But, telco critics warn, that is no longer the reality: thanks to other recent auctions of spectrum, cellular networks are not desperate for more spectrum, and so are unlikely to pay $10bn for the space. In turn, the money raised may not cover the costs of shifting the current users off the spectrum, leaving everything in a state of paralysis.

There is little or no incentive for those currently using the T-Band to move away from it: if they wait until they are forced to move, their costs will be covered by the federal government, but if they do it now, they will have to eat those costs themselves. In the meantime, they are stuck, with the FCC putting a stop to any new activity in the band until a reallocation plan is decided.

What’s more, the plan to build out a new national safety network ‒ called Nationwide Public Safety Broadband Network (NPSBN) – is significantly behind what most people had assumed or hoped, so in some cases it is going to be very difficult for the emergency services that use the T-band, which range from San Francisco to Houston to Boston, to find an alternative.

GAO says No

The upshot is that pretty much everyone thinks that moving forward with the T-band auction is a bad idea, including FCC Commissioner and voice of telco-sanity Jessica Rosenworcel, and even the Government Accountability Office (GAO). But there doesn’t appear to be the political awareness or will to make it happen.
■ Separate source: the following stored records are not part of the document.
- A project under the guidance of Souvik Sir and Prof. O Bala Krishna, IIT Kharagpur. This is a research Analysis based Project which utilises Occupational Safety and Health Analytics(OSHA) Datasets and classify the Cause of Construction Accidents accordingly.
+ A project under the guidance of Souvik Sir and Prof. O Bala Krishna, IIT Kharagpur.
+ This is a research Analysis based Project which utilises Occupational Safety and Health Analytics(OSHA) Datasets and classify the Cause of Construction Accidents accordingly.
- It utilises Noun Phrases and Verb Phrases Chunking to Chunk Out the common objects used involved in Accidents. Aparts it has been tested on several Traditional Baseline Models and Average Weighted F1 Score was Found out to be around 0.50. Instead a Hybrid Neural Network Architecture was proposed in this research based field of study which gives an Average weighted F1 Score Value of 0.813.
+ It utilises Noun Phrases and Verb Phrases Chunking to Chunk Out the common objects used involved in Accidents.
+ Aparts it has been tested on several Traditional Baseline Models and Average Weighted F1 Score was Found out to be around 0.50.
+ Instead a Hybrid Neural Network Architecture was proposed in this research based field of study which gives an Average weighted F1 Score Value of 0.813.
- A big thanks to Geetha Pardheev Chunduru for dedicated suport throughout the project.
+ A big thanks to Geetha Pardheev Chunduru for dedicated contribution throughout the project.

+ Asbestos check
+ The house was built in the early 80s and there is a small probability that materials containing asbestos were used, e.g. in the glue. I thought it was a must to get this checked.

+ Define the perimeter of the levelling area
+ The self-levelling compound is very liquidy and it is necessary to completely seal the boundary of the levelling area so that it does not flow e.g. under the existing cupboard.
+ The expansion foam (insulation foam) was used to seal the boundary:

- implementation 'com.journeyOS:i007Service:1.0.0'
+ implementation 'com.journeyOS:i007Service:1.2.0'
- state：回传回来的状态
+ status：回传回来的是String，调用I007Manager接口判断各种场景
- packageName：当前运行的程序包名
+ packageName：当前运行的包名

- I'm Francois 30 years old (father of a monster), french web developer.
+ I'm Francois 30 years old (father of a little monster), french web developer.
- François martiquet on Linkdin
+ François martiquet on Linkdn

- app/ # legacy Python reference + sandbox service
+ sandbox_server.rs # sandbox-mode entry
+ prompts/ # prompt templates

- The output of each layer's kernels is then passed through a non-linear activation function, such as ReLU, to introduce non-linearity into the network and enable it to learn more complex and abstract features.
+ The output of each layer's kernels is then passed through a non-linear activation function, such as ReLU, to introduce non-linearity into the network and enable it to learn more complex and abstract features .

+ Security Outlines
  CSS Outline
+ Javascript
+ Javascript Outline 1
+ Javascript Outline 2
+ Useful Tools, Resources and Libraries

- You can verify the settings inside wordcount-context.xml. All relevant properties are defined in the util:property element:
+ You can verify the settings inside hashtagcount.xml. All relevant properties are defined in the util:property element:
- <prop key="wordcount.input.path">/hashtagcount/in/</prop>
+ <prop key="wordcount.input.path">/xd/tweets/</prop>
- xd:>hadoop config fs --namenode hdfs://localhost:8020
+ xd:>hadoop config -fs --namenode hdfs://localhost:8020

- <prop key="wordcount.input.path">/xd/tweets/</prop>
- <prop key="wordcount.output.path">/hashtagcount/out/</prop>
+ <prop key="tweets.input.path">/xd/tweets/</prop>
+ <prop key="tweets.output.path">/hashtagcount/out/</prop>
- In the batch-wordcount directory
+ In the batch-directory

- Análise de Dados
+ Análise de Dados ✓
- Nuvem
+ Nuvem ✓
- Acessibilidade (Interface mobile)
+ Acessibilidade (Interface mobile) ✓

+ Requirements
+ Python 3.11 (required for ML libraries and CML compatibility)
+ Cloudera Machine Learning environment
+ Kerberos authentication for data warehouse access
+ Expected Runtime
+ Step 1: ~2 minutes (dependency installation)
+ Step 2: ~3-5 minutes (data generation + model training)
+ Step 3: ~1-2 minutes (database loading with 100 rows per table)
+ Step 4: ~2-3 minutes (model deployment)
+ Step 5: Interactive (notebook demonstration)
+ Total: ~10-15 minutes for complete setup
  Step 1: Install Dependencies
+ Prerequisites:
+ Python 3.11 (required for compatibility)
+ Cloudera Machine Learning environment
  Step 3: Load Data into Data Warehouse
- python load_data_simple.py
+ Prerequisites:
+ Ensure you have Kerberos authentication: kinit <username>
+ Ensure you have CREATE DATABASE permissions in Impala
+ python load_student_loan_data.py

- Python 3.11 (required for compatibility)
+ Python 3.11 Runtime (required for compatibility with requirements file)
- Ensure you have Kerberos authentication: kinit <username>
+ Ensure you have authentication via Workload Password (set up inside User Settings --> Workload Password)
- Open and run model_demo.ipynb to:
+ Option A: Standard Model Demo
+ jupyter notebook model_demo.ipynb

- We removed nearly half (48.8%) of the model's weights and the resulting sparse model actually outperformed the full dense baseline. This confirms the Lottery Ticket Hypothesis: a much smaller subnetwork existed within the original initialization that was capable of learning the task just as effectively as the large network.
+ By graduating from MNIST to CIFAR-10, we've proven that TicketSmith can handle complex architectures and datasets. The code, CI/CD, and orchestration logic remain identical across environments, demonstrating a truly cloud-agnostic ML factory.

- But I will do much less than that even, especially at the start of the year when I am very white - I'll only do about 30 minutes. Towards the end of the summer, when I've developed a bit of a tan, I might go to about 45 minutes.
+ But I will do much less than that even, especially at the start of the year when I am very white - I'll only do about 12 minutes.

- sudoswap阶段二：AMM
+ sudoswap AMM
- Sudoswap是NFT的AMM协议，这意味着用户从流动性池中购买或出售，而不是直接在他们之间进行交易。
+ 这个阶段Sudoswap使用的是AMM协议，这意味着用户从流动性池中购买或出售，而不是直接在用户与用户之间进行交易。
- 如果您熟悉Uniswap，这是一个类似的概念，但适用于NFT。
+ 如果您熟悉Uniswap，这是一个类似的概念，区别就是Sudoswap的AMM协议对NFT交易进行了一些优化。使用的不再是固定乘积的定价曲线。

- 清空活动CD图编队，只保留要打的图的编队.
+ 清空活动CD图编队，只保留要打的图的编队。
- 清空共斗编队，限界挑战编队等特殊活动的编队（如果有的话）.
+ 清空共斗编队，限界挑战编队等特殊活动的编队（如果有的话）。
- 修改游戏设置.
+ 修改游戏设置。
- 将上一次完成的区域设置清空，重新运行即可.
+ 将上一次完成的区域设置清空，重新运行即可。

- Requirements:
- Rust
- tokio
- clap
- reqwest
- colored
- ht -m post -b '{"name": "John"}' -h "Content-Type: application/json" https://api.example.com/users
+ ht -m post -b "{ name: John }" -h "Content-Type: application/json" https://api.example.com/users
Rosenworcel told Congress in March that it should “repeal the provision… that requires the FCC to auction off T-band spectrum one year from now,” adding that “this auction will jeopardize the communications of police and fire officials in New York, Philadelphia, Pittsburgh, Washington, Chicago, Dallas, Houston, Los Angeles, San Francisco, Boston, and Miami.”

And in a statement to The Register, she added:

The FCC is dutifully marching toward an auction that the Government Accountability Office warned won't work and that will threaten critical public safety communications during a pandemic. This is a disaster waiting to happen. We should work with Congress to repeal the provision in the Middle Class Tax Relief and Job Creation Act that requires the FCC to auction off T-band spectrum one year from now.

When the GAO took a look in 2019, it recommended that “Congress consider allowing public safety organizations to keep using the T-Band,” and noted that “in three of the four metropolitan areas we examined, officials said they haven't found a T-Band alternative.”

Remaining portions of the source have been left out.